Under U.S. anti-money laundering (AML) law, banks are expected to know the law, the sanctions regulations, and enough about their customers to know who’s legit and who’s using them to launder money or break sanctions. They’re supposed to have compliance programs in place, including trained compliance officers to identify and report suspicious activity, and special software to identify blocked persons who appear on Treasury’s list of Specially Designated Nationals (“the SDN List”). A key part of this compliance program is called “Know Your Customer,” which is self-explanatory in principle but can be complicated in its application.
If you’re interested — and let’s face it, you probably aren’t — the Treasury Department’s Office of Foreign Assets Control, or OFAC, has published enforcement guidelines in 31 CFR Part 501, Appendix A, laying out a schedule of fines based on the number and amount of transactions that broke the sanctions regulations, and the willfulness and egregiousness of the violations. What’s slightly more interesting is that OFAC publishes its settlements against banks that violate sanctions laws. A comparison to how similarly situated European banks have been treated puts the Chinese banks (and Treasury) in a very unfavorable light.
OFAC has often imposed steep fines against banks that didn’t even violate the sanctions regulations intentionally. For example, in March 2015, Paypal settled a penalty case with OFAC for $7.6M after violating multiple sanctions regulations through “reckless disregard” in its sanctions compliance before self-reporting its violations.

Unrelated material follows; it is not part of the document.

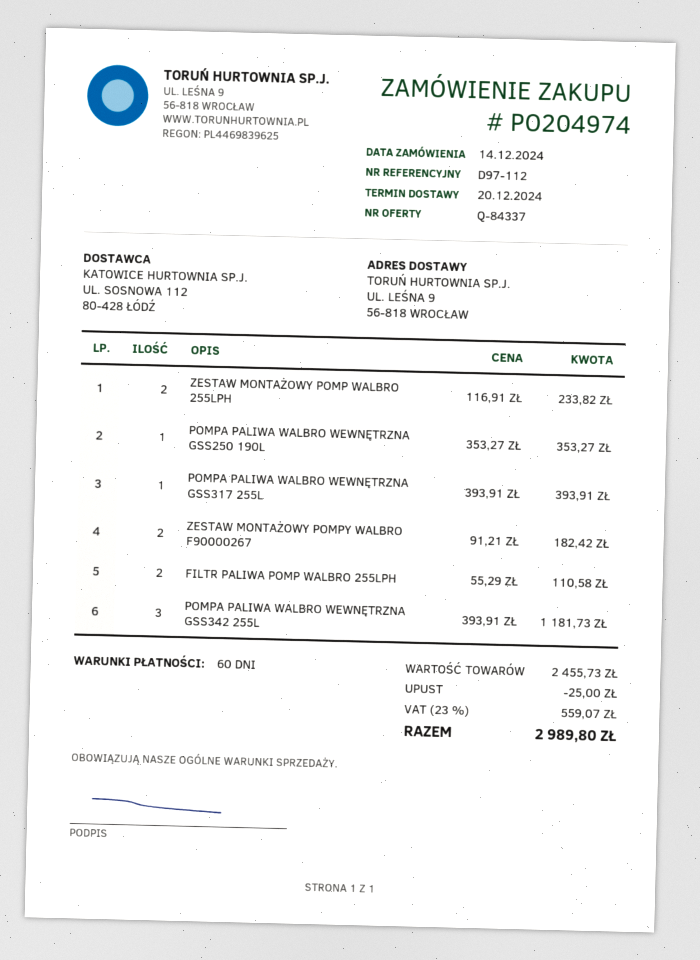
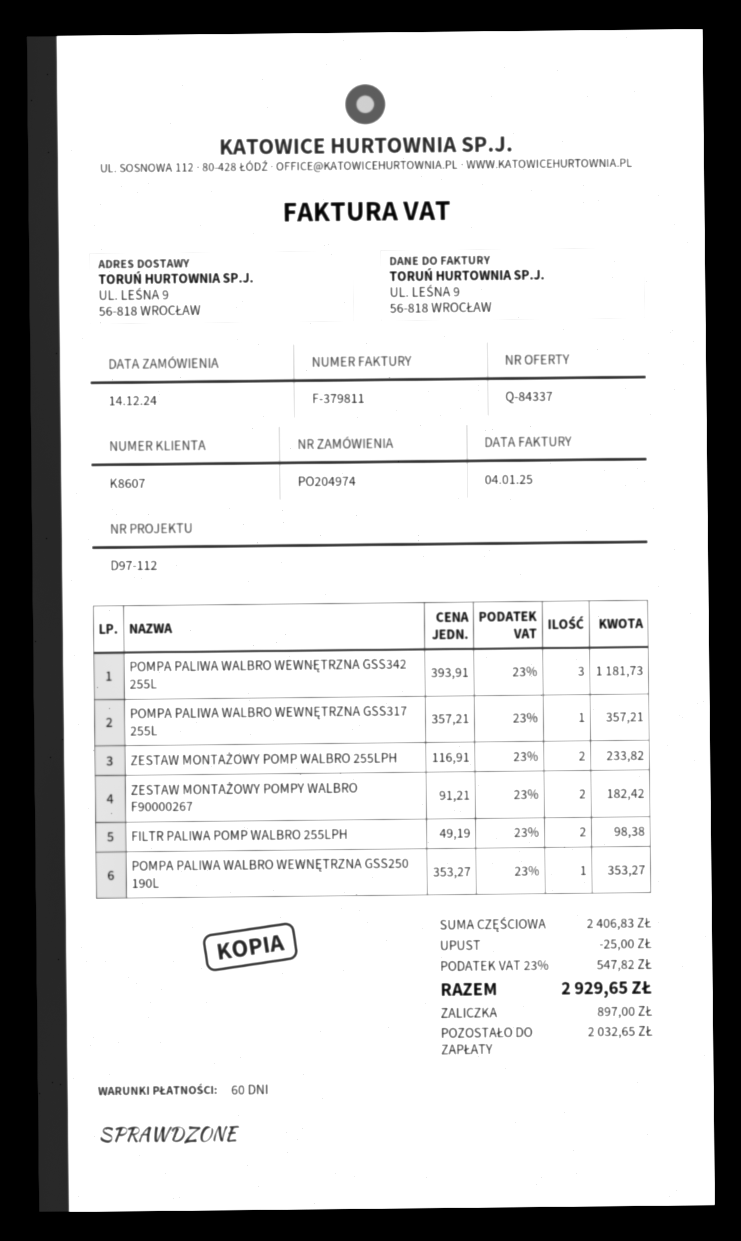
POMPA PALIWA WALBRO WEWNĘTRZNA GSS317 255L: 1 x 393.91 = 393.91 -> 1 x 357.21 = 357.21
FILTR PALIWA POMP WALBRO 255LPH: 2 x 55.29 = 110.58 -> 2 x 49.19 = 98.38
subtotal: 2455.73 -> 2406.83
tax: 23% = 559.07 -> 23% = 547.82
total: 2989.80 -> 2929.65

In August 2015, UBS AG paid OFAC a $1.7M settlement for 222 payments to persons blocked for terrorist connections. UBS AG self-reported, but only after learning that OFAC was investigating the payments. UBS had a sufficient compliance program in place; it just interpreted the law incorrectly, concluding that certain investment-related transactions on behalf of a designated client weren’t blocked (wrong). In February, Barclays Bank paid OFAC a $2.5M settlement for processing 159 transactions, totaling just over $3M, for a person blocked under the Zimbabwe Sanctions Regulations, masked behind entities that did not appear on the SDN list. The violation was the inadvertent result of faulty compliance verification software. The bank did not self-disclose. Either way, OFAC expects banks to have effective compliance programs. As excuses, bad software and bad lawyers won’t cut it. Self-disclosure mitigates the penalty, but it’s not a defense.
Willful violations, on the other hand, can be extremely costly. In March 2015, Commerzbank paid OFAC a $258M settlement for processing 1600 transactions in violation of the Iran, Sudan, Burma, Cuba sanctions regulations. The bank stripped transaction data out of the wire transfers to conceal their nexus to sanctioned persons from their correspondents. In October 2015, Crédit Agricole Corporate and Investment Bank paid OFAC a $330M settlement for processing over 4,000 transactions in violation of Sudan, Burma, Cuba, and Iran sanctions regulations. Once again, OFAC found that Crédit Agricole and its predecessor banks stripped data out of the wire transfers.
The mother of all fines, however, was a record $8.9 billion (with a “b”) paid by BNP Paribas for years of willful data-stripping in violation of multiple sanctions regulations. OFAC’s penalty was so gargantuan that Congress passed special legislation (see Division O, Title IV, Section 404) to place $1 billion of that amount into a special fund to compensate the victims of terrorism, including the 9/11 attacks and some of the lawsuits against North Korea. A special master was recently appointed to administer the fund. (Thanks to the reader and lawyer who told me about this recently. I wish him a great bounty of contingency fees. Also, I’m in the wrong business. I do this for free, you know. You’re welcome, humanity.)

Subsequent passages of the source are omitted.